Content starts
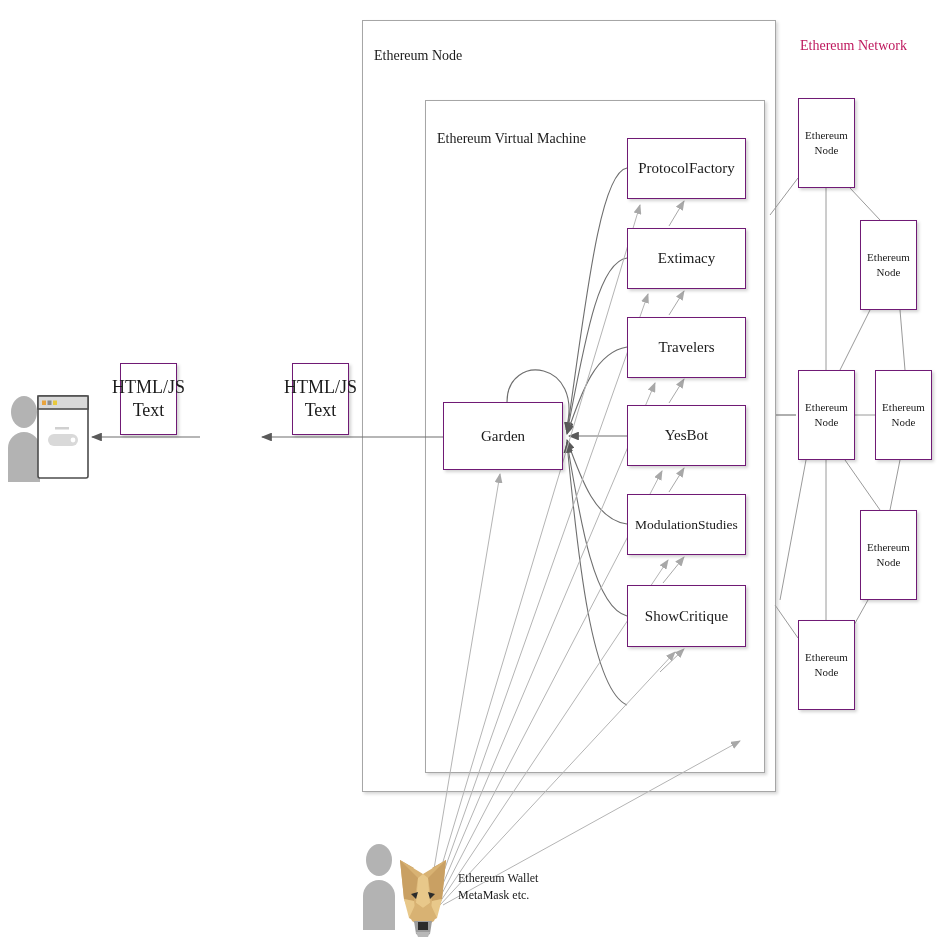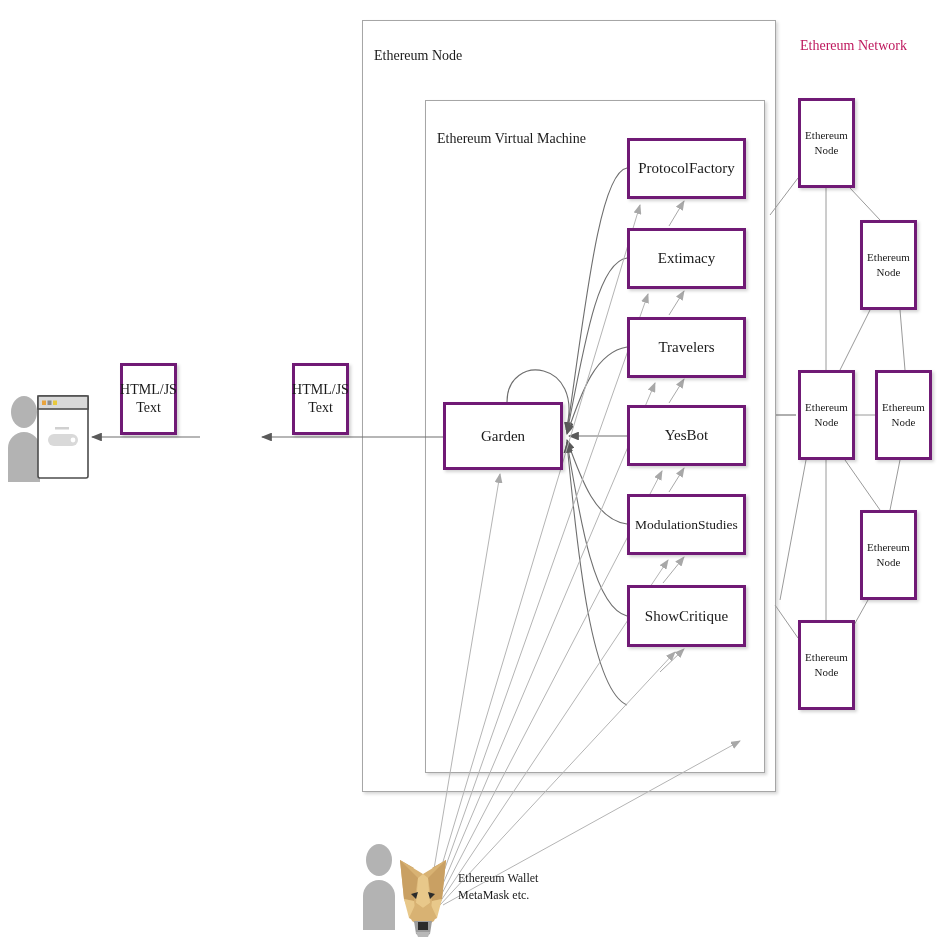--- a/index.html
+++ b/index.html
@@ -10,7 +10,7 @@
   #edges{z-index:1;}
   #icons{z-index:3;}
   .node-box{position:absolute;box-sizing:border-box;background:#ffffff;
-            border:3px solid #701a75;display:flex;align-items:center;
+            border:1px solid #701a75;display:flex;align-items:center;
             justify-content:center;text-align:center;z-index:2;
             box-shadow:2px 2px 3px rgba(0,0,0,0.18);}
   .container-box{position:absolute;box-sizing:border-box;background:#ffffff;

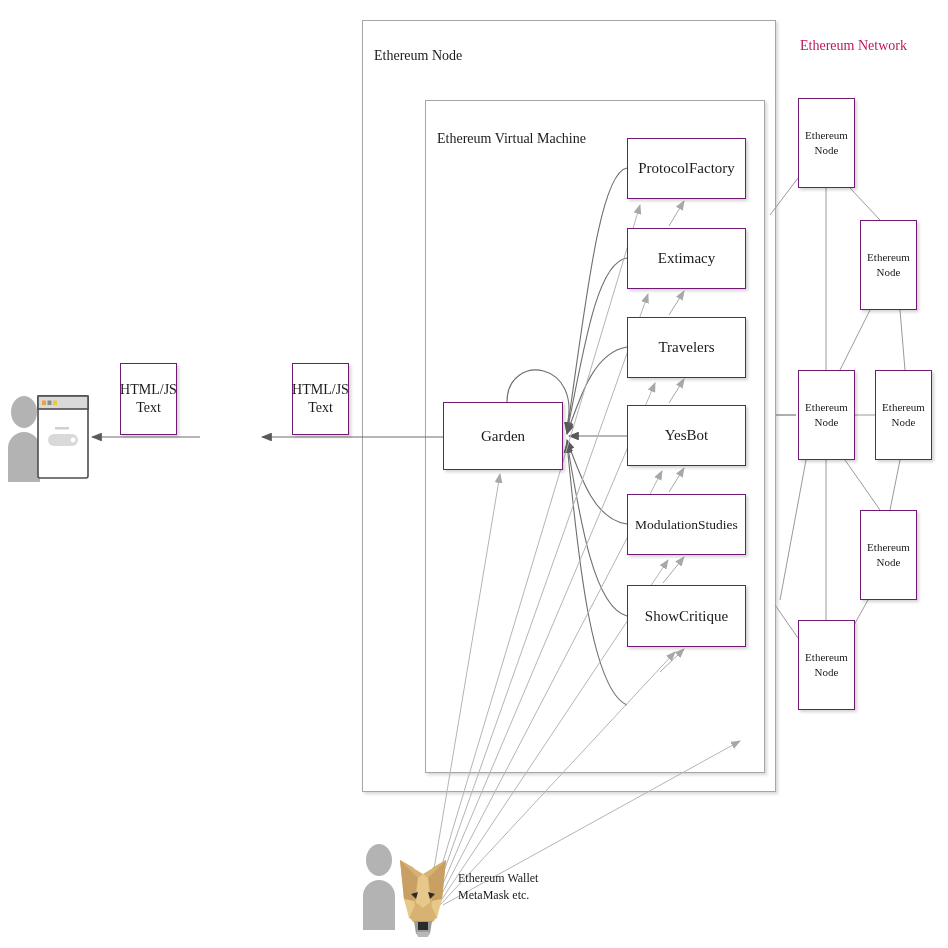--- a/index.html
+++ b/index.html
@@ -20,7 +20,7 @@
   .plain-label{position:absolute;font-size:14px;color:#be185d;white-space:nowrap;z-index:4;}
   .contract{font-size:15px;}
   .net-node{font-size:11px;line-height:1.35;}
-  .doc-box{font-size:14px;line-height:1.3;font-family:Liberation Serif, serif;}
+  .doc-box{font-size:18px;line-height:1.3;font-family:Liberation Serif, serif;}
   .webapp{font-size:15px;line-height:1.35;}
   .garden{font-size:15px;}
   .wallet-label{position:absolute;font-size:12px;line-height:1.45;z-index:4;white-space:nowrap;}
Content ends
Transcribe, word for word, only the material from its opening line through the line containing "justify-content:center;text-align:center;z-index:2;", both ends included, and omit the pictures.

--- a/index.html
+++ b/index.html
@@ -10,7 +10,7 @@
   #edges{z-index:1;}
   #icons{z-index:3;}
   .node-box{position:absolute;box-sizing:border-box;background:#ffffff;
-            border:3px solid #701a75;display:flex;align-items:center;
+            border:1px solid #701a75;display:flex;align-items:center;
             justify-content:center;text-align:center;z-index:2;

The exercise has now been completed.